On 06/03/2015 07:05 PM, Kirill A. Shutemov wrote:
> Hello everybody,
>
> Here's new revision of refcounting patchset. Please review and consider
> applying.
>
> The goal of patchset is to make refcounting on THP pages cheaper with
> simpler semantics and allow the same THP compound page to be mapped with
> PMD and PTEs. This is required to get reasonable THP-pagecache
> implementation.
>
> With the new refcounting design it's much easier to protect against
> split_huge_page(): simple reference on a page will make you the deal.

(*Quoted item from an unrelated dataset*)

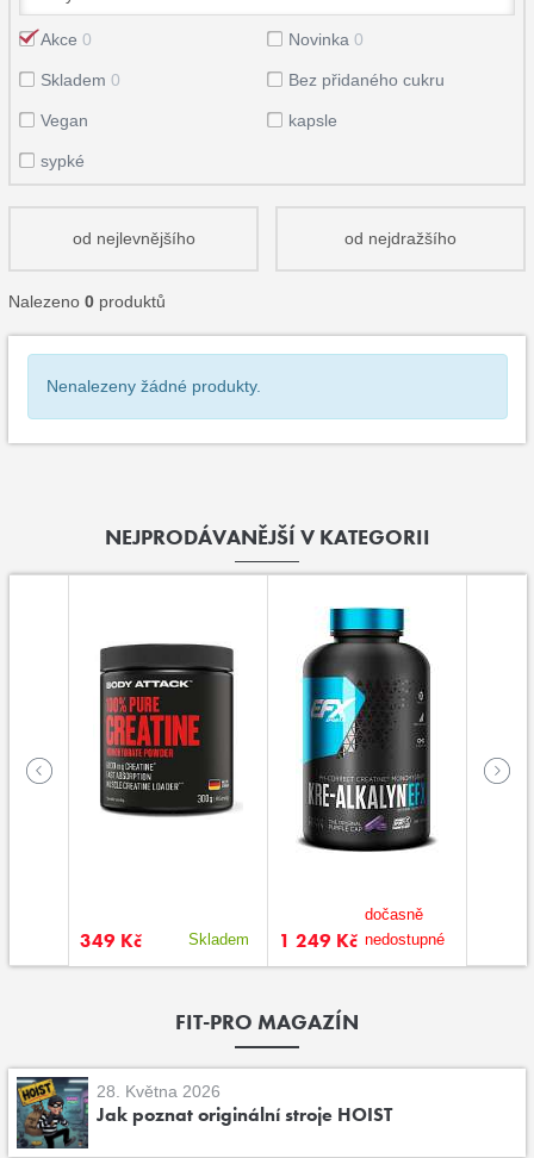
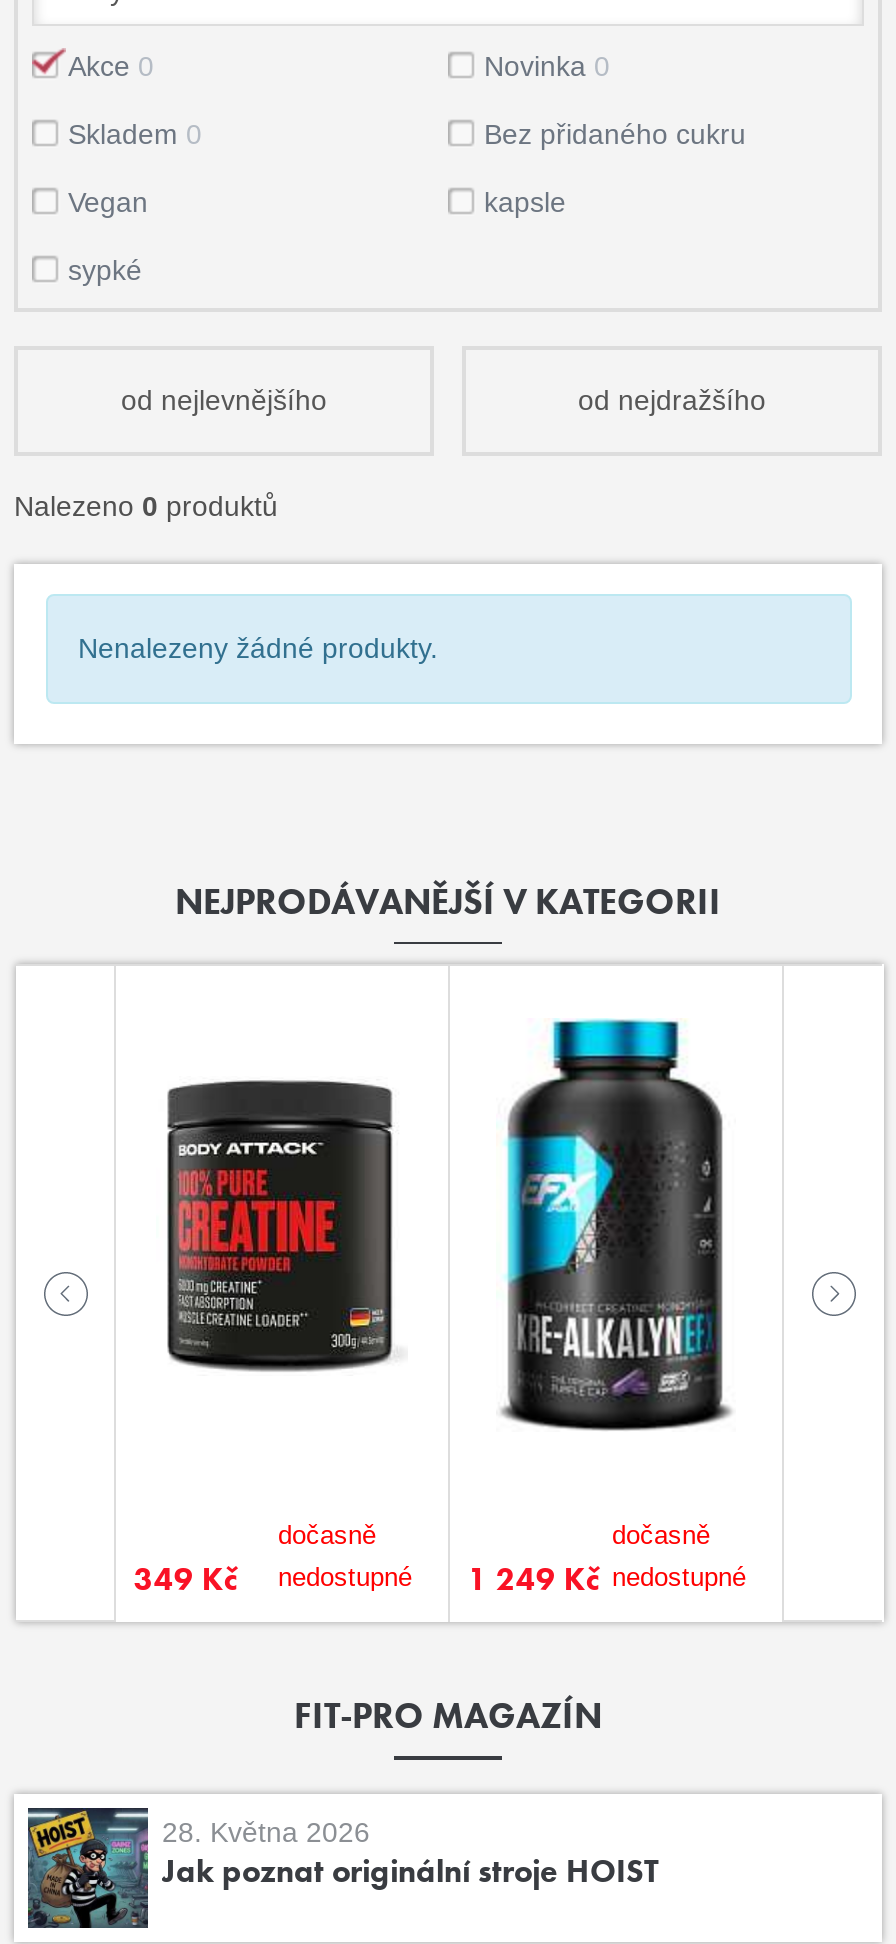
[188,931,249,949] Skladem -> [278,1521,412,1593] dočasně | nedostupné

> It makes gup_fast() implementation simpler and doesn't require
> special-case in futex code to handle tail THP pages.
>
> It should improve THP utilization over the system since splitting THP in
> one process doesn't necessary lead to splitting the page in all other
> processes have the page mapped.
>
> The patchset drastically lower complexity of get_page()/put_page()

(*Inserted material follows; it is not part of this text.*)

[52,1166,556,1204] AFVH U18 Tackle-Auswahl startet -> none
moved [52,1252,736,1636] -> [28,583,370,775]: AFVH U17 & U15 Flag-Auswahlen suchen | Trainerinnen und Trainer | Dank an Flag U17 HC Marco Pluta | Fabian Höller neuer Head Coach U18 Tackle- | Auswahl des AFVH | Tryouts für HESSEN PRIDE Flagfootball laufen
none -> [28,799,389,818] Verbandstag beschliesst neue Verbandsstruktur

> codepaths. I encourage people look on this code before-and-after to
> justify time budget on reviewing this patchset.
>
> = Changelog =
>
> v6:
> - rebase to since-4.0;
> - optimize mapcount handling: significantely reduce overhead for most
> common cases.
> - split pages on migrate_pages();
> - remove infrastructure for handling splitting PMDs on all architectures;
> - fix page_mapcount() for hugetlb pages;
>

Hi Kirill,

I ran some LTP mm tests and hugemmap tests trigger the following:

[ 438.749457] page:ffffea0000df8000 count:2 mapcount:0 mapping: (null) index:0x0 compound_mapcount: 0
[ 438.750089] flags: 0x3ffc0000004001(locked|head)
[ 438.750089] page dumped because: VM_BUG_ON_PAGE(page_mapped(page))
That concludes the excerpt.